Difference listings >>
((
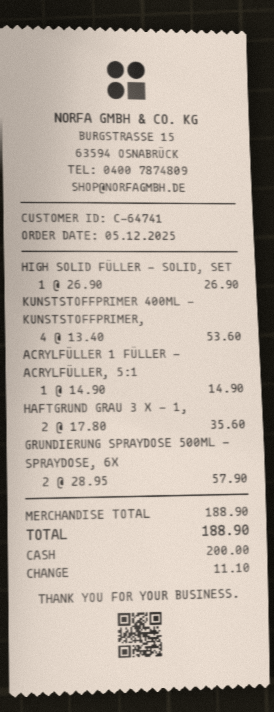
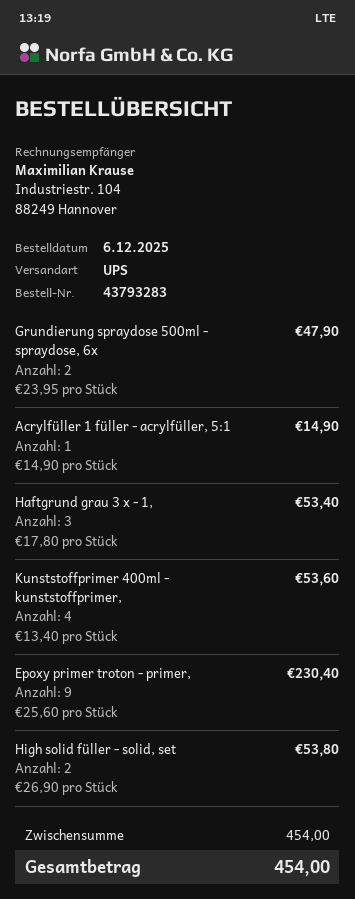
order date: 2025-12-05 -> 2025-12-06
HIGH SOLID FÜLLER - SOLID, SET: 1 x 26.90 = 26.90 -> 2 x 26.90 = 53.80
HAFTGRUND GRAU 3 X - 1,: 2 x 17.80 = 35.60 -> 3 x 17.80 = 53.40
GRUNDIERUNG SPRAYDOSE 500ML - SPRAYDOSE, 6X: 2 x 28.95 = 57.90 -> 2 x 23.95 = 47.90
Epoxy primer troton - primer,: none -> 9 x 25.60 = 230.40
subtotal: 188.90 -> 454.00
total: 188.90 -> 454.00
))
((
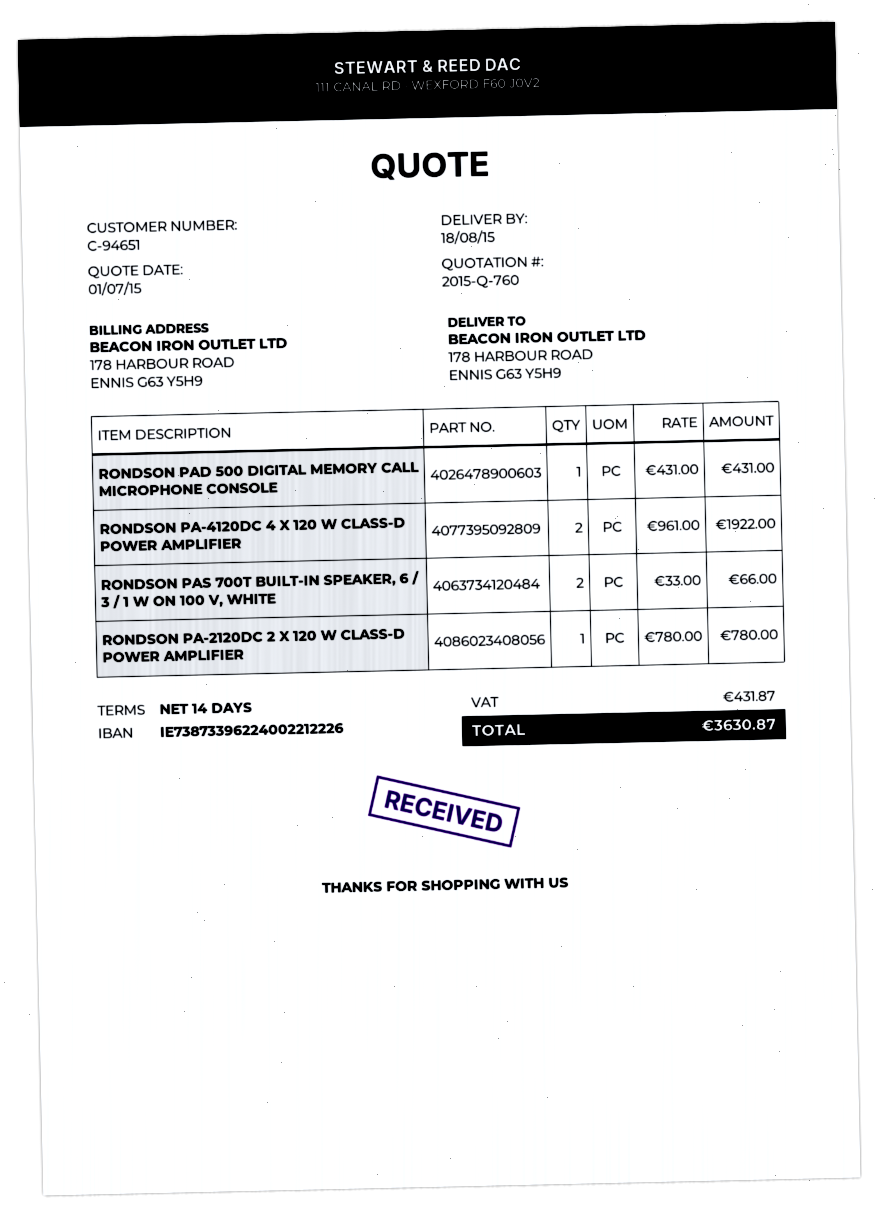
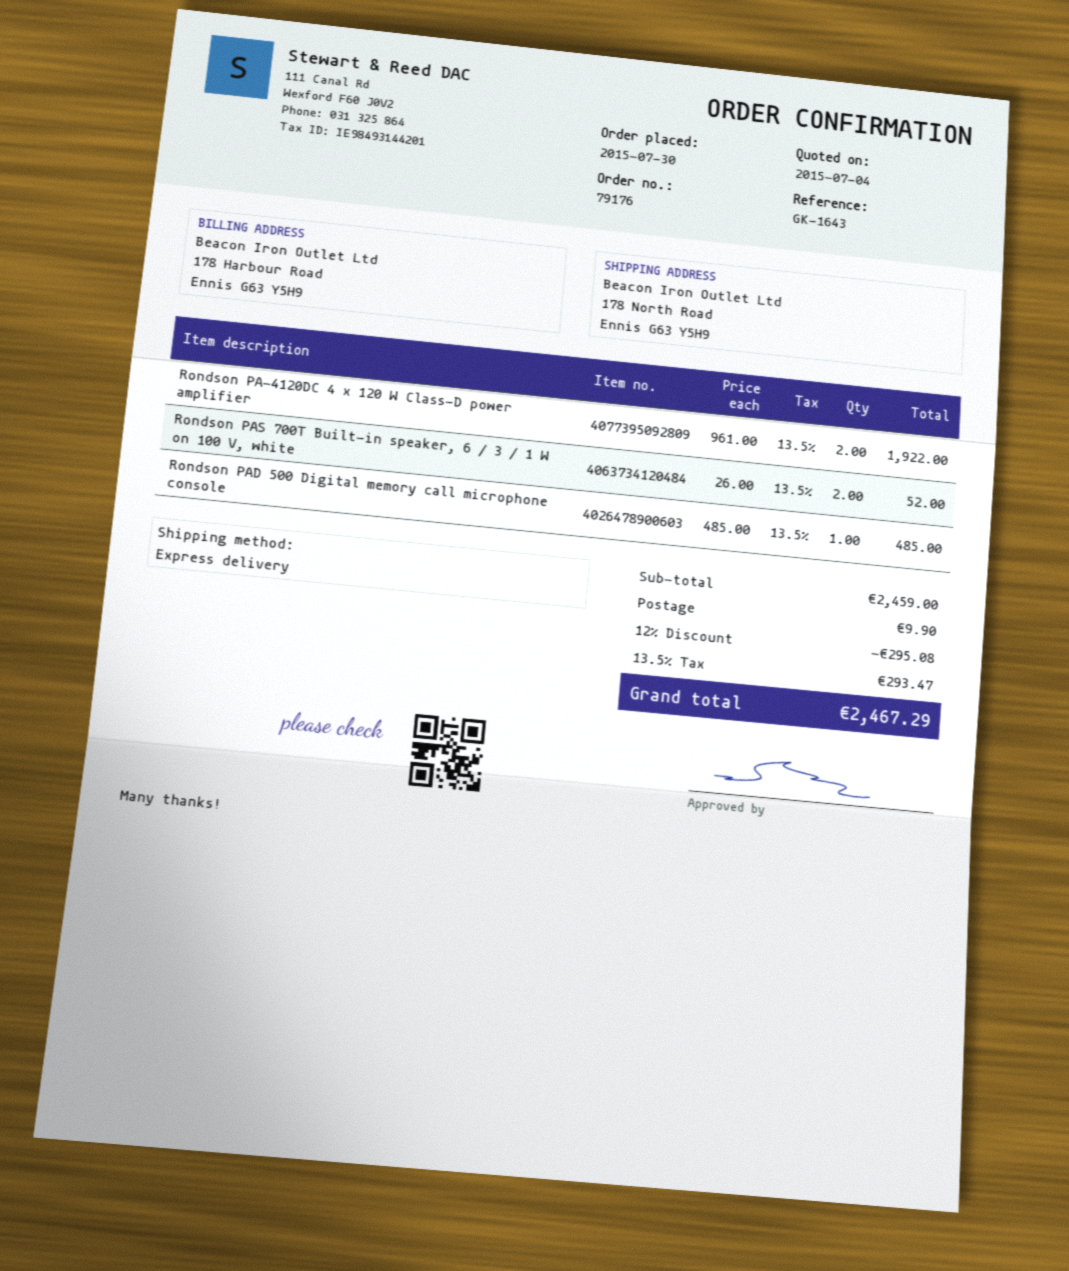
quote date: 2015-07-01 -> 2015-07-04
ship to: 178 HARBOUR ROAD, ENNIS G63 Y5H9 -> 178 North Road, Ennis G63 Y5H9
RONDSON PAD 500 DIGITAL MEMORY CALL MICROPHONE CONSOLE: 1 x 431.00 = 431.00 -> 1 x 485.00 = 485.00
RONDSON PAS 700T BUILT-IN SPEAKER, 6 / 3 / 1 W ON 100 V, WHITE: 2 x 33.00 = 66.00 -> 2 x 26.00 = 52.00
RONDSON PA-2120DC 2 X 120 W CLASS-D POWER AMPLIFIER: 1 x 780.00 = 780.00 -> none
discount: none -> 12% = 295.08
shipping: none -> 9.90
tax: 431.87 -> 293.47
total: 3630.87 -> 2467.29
))
((
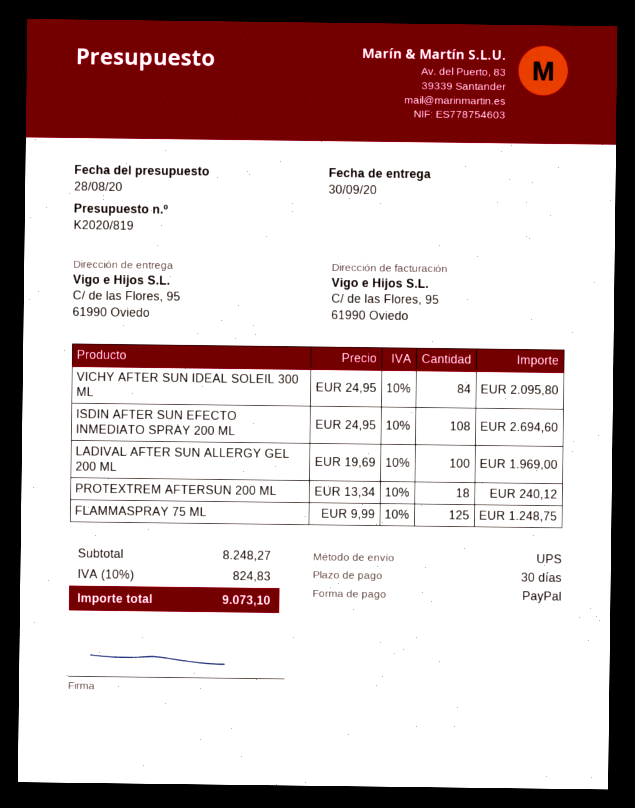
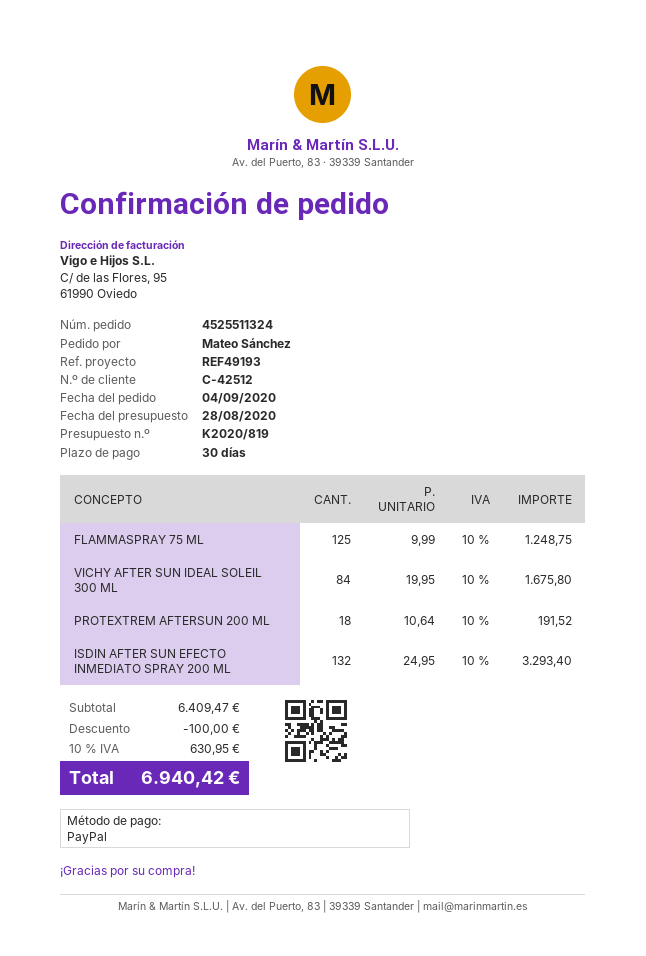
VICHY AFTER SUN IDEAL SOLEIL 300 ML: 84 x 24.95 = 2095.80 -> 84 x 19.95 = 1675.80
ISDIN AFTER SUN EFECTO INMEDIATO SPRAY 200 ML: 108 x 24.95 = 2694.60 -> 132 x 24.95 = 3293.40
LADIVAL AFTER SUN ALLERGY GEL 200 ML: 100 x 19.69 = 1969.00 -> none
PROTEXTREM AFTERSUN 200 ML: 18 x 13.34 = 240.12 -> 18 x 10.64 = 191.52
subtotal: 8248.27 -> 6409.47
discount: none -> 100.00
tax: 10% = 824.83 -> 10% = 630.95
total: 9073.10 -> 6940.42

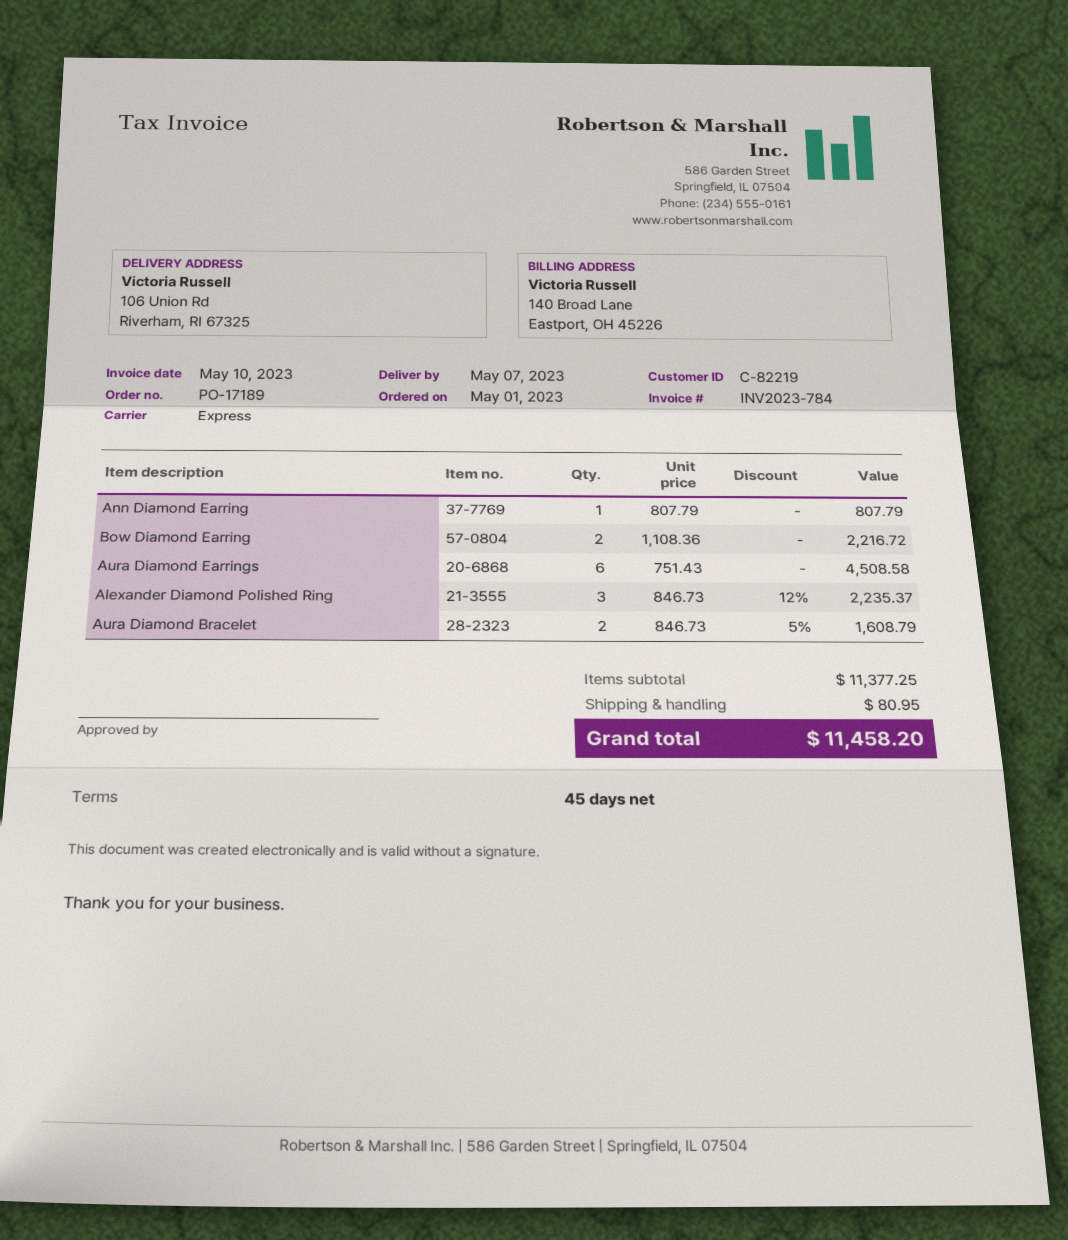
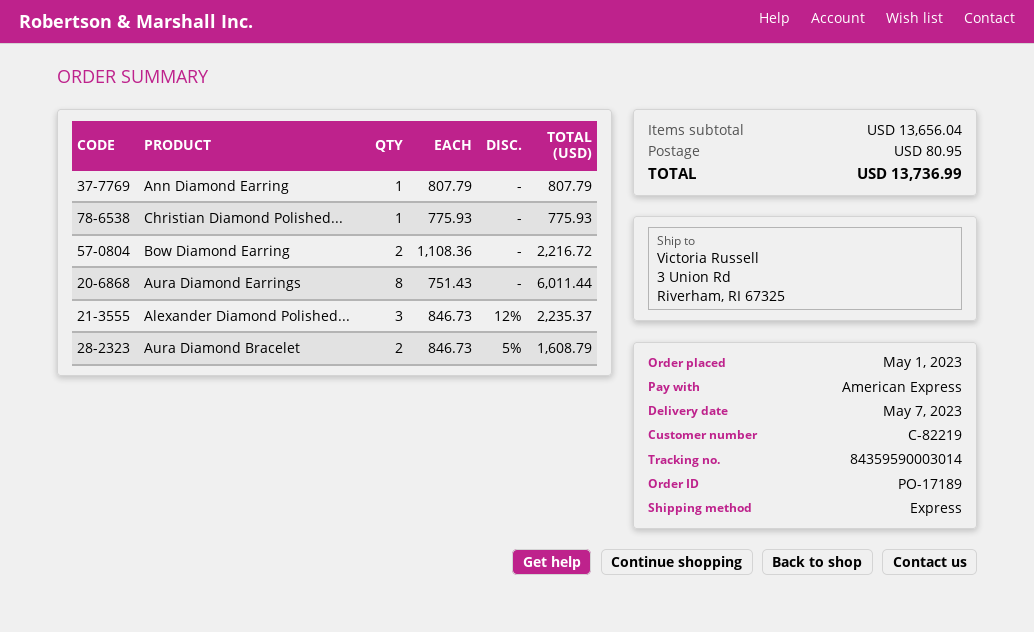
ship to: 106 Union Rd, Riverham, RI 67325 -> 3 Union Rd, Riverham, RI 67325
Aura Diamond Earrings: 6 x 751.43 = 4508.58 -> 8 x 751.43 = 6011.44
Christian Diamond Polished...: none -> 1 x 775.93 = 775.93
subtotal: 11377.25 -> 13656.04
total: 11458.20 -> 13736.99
))
YOUR ASSIGNMENT >>
Above are the entries. Quote exactly the lines from the one bearing "subtotal: 11377.25 -> 13656.04" through the one bearing "total: 11458.20 -> 13736.99".

EXERCISE ANSWER >>
subtotal: 11377.25 -> 13656.04
total: 11458.20 -> 13736.99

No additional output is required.